Once we have our information inside the Database we can query It, and ask for data that matches our needs. The search is done inside the content of the document, and it dosn't look for the exact word, or phrase. The results will be based on the similarity between the search terms and the content of documents. 

The metadata is not used in the search, but they can be utilized for filtering or refining the results after the initial search. 


## Loading the model and creating the prompt
TRANSFORMERS!!
Time to use the library **transformers**, the most famous library from [hugging face](https://huggingface.co/) for working with language models. 

We are importing: 
* **Autotokenizer**: It is a utility class for tokenizing text inputs that are compatible with various pre-trained language models.
* **AutoModelForCasualLLM**: it provides an interface to pre-trained language models specifically designed for language generation tasks using causal language modeling (e.g., GPT models), or the model used in this notebook ***databricks/dolly-v2-3b***.
* **pipeline**: provides a simple interface for performing various natural language processing (NLP) tasks, such as text generation (our case) or text classification. 

The model selected is [dolly-v2-3b](https://huggingface.co/databricks/dolly-v2-3b), the smallest Dolly model. It have 3billion paramaters, more than enough for our sample, and works much better than GPT2. 

Please, feel free to test [different Models](https://huggingface.co/models?pipeline_tag=text-generation&sort=trending), you need to search for NLP models trained for text-generation. My recomendation is choose "small" models, or we will run out of memory in kaggle.  


In [25]:
from transformers import AutoTokenizer, AutoModelForCausalLM, pipeline

model_id = "gpt2"#"databricks/dolly-v2-3b"
tokenizer = AutoTokenizer.from_pretrained(model_id)
lm_model = AutoModelForCausalLM.from_pretrained(model_id)



The next step is to initialize the pipeline using the objects created above. 

The model's response is limited to 256 tokens, for this project I'm not interested in a longer response, but it can easily be extended to whatever length you want.

Setting ***device_map*** to ***auto*** we are instructing the model to automaticaly select the most appropiate device: CPU or GPU for processing the text generation.  

In [26]:
pipe = pipeline(
    "text-generation",
    model=lm_model,
    tokenizer=tokenizer,
    max_new_tokens=256,
    device_map="auto", # Changed to "auto" to let it detect available devices
)

Device set to use cpu


## Creating the extended prompt
To create the prompt we use the result from query the Vector Database  and the sentence introduced by the user. 

The prompt have two parts, the **relevant context** that is the information recovered from the database and the **user's question**. 

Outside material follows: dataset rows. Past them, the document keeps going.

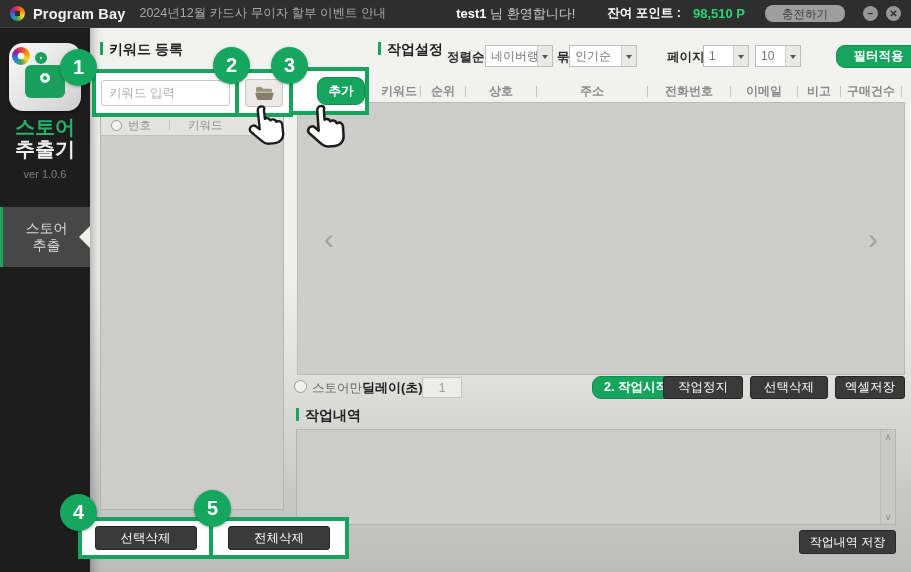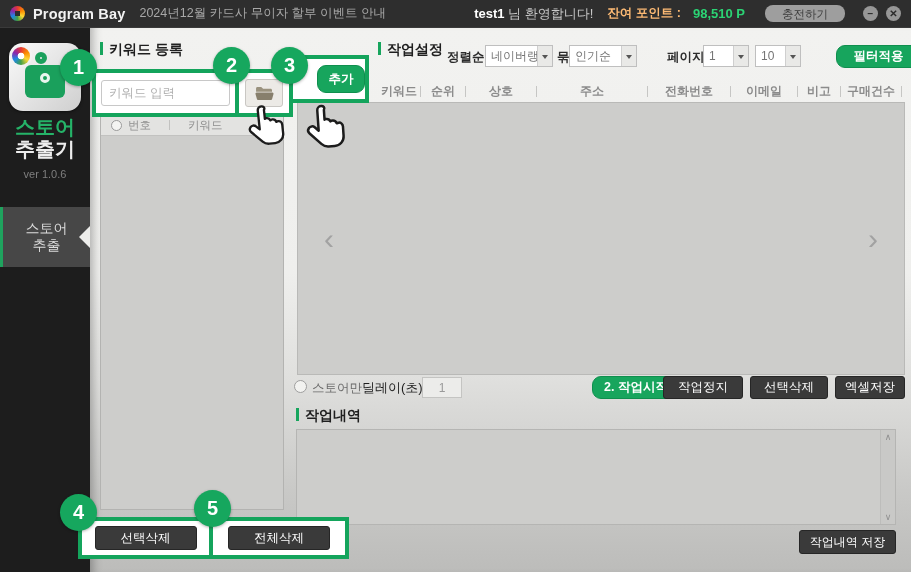--- a/index.html
+++ b/index.html
@@ -17,7 +17,7 @@
   .tb-spacer { flex:1; }
   .welcome { font-size:13px; color:#c9c9c9; white-space:nowrap; }
   .welcome b { color:#ffffff; }
-  .points-label { font-weight:bold; color:#fdba74; font-size:12.5px; margin-left:6px; }
+  .points-label { font-weight:bold; color:#ffffff; font-size:12.5px; margin-left:24px; }
   .points-value { font-weight:bold; color:#2bd374; font-size:13px; margin-left:4px; }
   .charge-btn { margin-left:12px; width:80px; height:17px; border:none; border-radius:8px;
     background:#9e9e9e; color:#3b3b3b; font-size:11.5px; line-height:16px; }

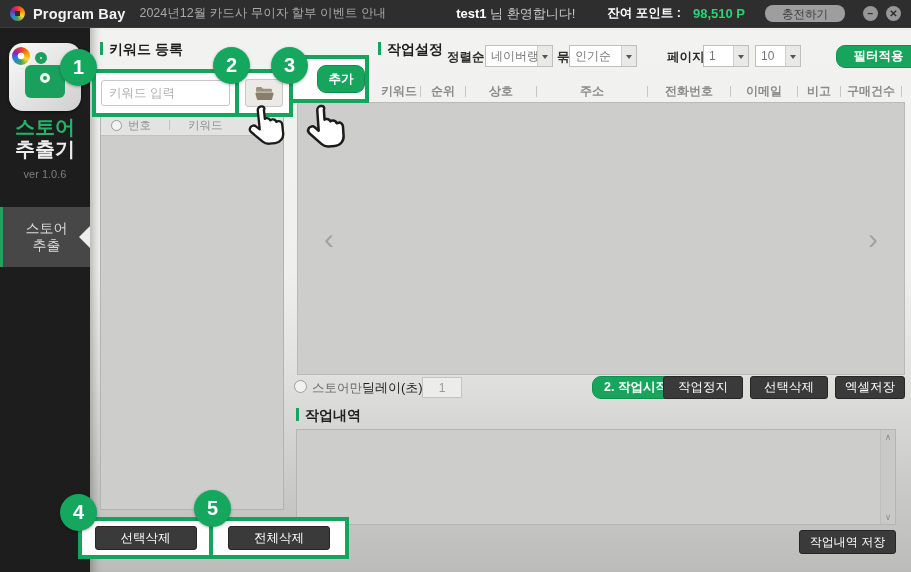--- a/index.html
+++ b/index.html
@@ -117,7 +117,7 @@
     display:flex; align-items:center; justify-content:center; }
   #gbox-input { left:92px; top:69px; width:147px; height:48px; }
   #gbox-folder { left:235px; top:69px; width:58px; height:48px; }
-  #gbox-add { left:289px; top:55px; width:80px; height:48px; }
+  #gbox-add { left:289px; top:67px; width:80px; height:48px; }
   #gbox-seldel { left:78px; top:517px; width:135px; height:42px; }
   #gbox-alldel { left:209px; top:517px; width:140px; height:42px; }
   #kw-input { width:129px; height:26px; border:1px solid #c8c8c8; border-radius:3px; background:#fff;

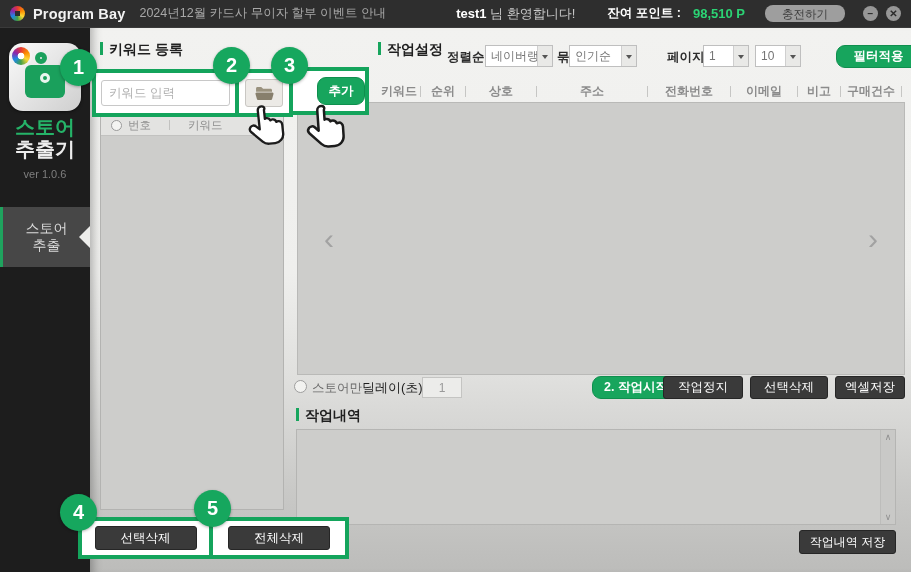--- a/index.html
+++ b/index.html
@@ -93,7 +93,7 @@
   #store-only-radio { position:absolute; left:204px; top:352px; width:13px; height:13px;
     border:1px solid #9e9e9e; border-radius:50%; background:#f2f2f0; }
   #store-only-label { position:absolute; left:222px; top:352px; font-size:12.5px; color:#6a6a6a; }
-  #delay-label { position:absolute; left:272px; top:351px; font-size:13px; font-weight:normal; color:#1e1e1e; }
+  #delay-label { position:absolute; left:272px; top:351px; font-size:13px; font-weight:bold; color:#1e1e1e; }
   #delay-input { position:absolute; left:332px; top:349px; width:40px; height:21px;
     background:#ececea; border:1px solid #c4c4c2; text-align:center; font-size:12px; color:#9a9a9a; }
   .ctl-btn { position:absolute; top:348px; height:23px; }

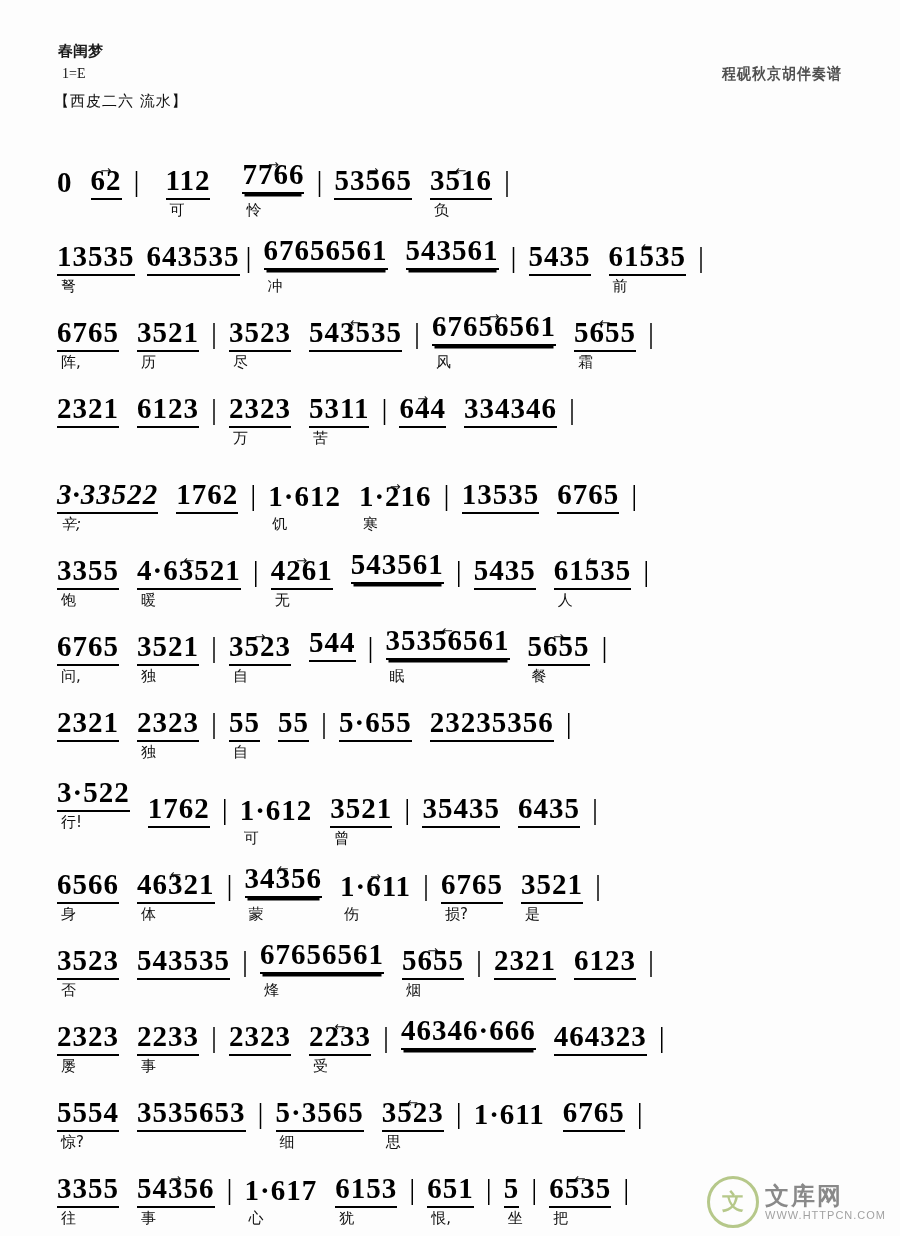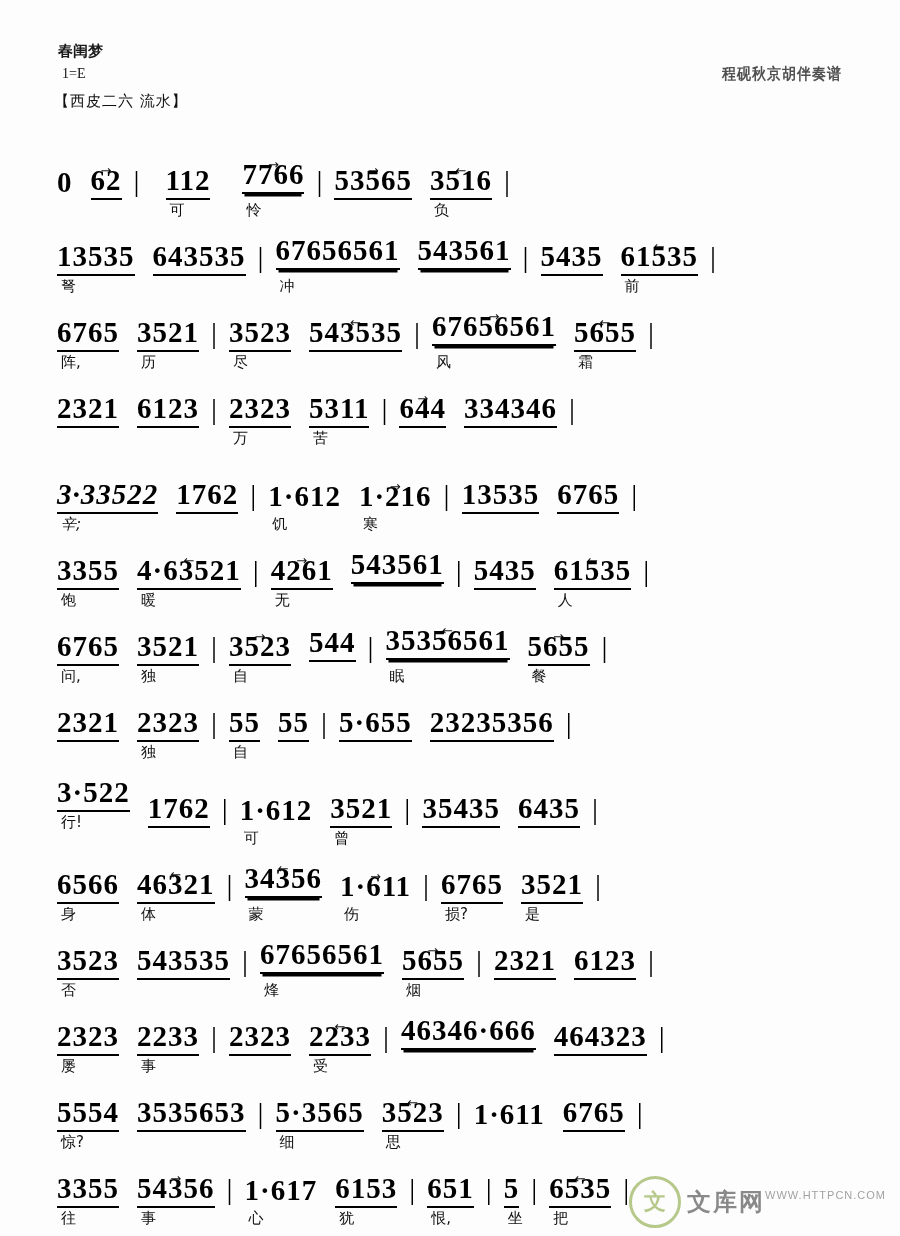--- a/index.html
+++ b/index.html
@@ -223,7 +223,7 @@
           <div class="grp u1">13535</div>
           <div class="lyr" style="position: absolute; bottom: -20px; left: 4px;">弩</div>
         </div>
-        <div class="cell" style="margin: 0px 9px;">
+        <div class="cell" style="margin: 0px 3px;">
           <div class="grp u1">643535</div>
           <div class="lyr" style="position: absolute; bottom: -20px; left: 4px;"></div>
         </div>

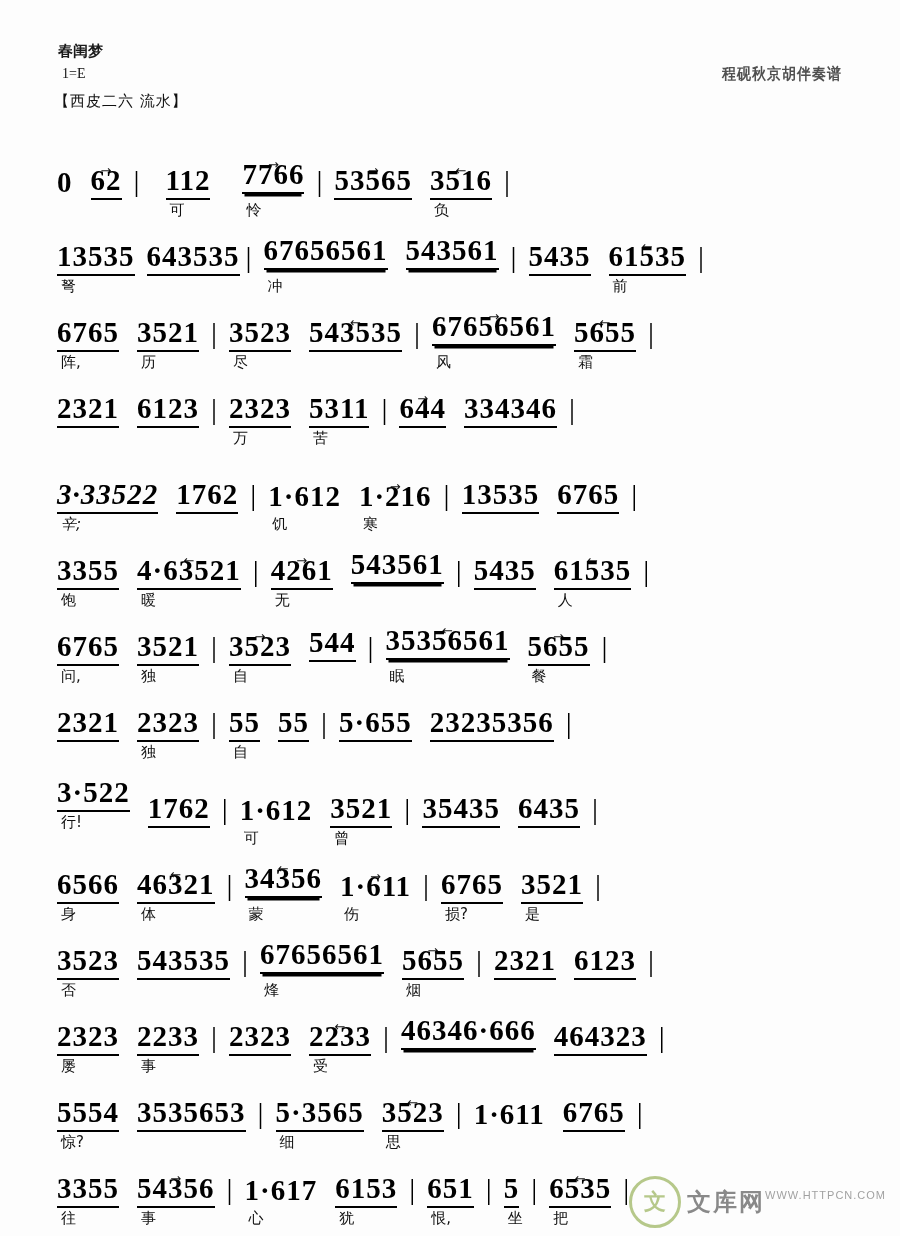--- a/index.html
+++ b/index.html
@@ -158,6 +158,7 @@
   }
   .wm-text {
     display: flex;
+    flex-direction: column;
     line-height: 1.1;
   }
   .wm-main {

We only need to join the two parts together to create the prompt that we are going to send to the model. 

You can limit the lenght of the context passed to the model, because we can get some Memory problems with one of the datasets that contains a realy large text in the document part. 

In [27]:
question = "Can i trust AI?"
context = " ".join([f"#{str(i)}" for i in results["documents"][0]])
#context = context[0:5120]
prompt_template = f"Relevant context: {context}\n\n The user's question: {question}"
prompt_template



Now all that remains is to send the prompt to the model and wait for its response!


In [28]:
lm_response = pipe(prompt_template)
print(lm_response[0]["generated_text"])

Setting `pad_token_id` to `eos_token_id`:50256 for open-end generation.



 The user's question: Can i trust AI? You can, with artificial intelligence to 'accidentally' 'accidentally' lose your money

The Australian study, published on Friday in Current Biology, found that research on the potential impacts of human-driven automation, including machine learning and artificial intelligence, are "almost completely out of the question".

The paper, entitled 'Human-generated Autonomous Robots on Earth Could Be More Incompatible Than the Human-Driven Automated Human-Made Robots' cites several studies from earlier this month showing that humans also are more likely to perform work than machines.

However, the researchers argue that as automation advances and people have access to technology, the skills required to be human will become redundant.

In the case of machine vision and deeplearning, researchers believe humans can actually overcome these obstacles.

The study finds that artificial intelligence will not always be capable of predicting or controlling the ou

In [29]:
# Set maximum context length to avoid memory issues
MAX_CONTEXT_LENGTH = 5120  # Adjust this based on model's context window

question = "Tell me about sustainable energy?"
context = " ".join([f"#{str(i)}" for i in results["documents"][0]])

# Truncate context if it exceeds maximum length while preserving complete sentences
if len(context) > MAX_CONTEXT_LENGTH:
    # Find last period before max length to avoid cutting mid-sentence
    last_period = context[:MAX_CONTEXT_LENGTH].rfind('.')
    if last_period != -1:
        context = context[:last_period + 1]
    else:
        # If no period found, do hard truncation
        context = context[:MAX_CONTEXT_LENGTH]
    print(f"Context was truncated to {len(context)} characters")

prompt_template = f"Relevant context: {context}\n\n The user's question: {question}"

try:
    lm_response = pipe(prompt_template)
    print(lm_response[0]["generated_text"])
except Exception as e:
    print(f"Error generating response: {str(e)}")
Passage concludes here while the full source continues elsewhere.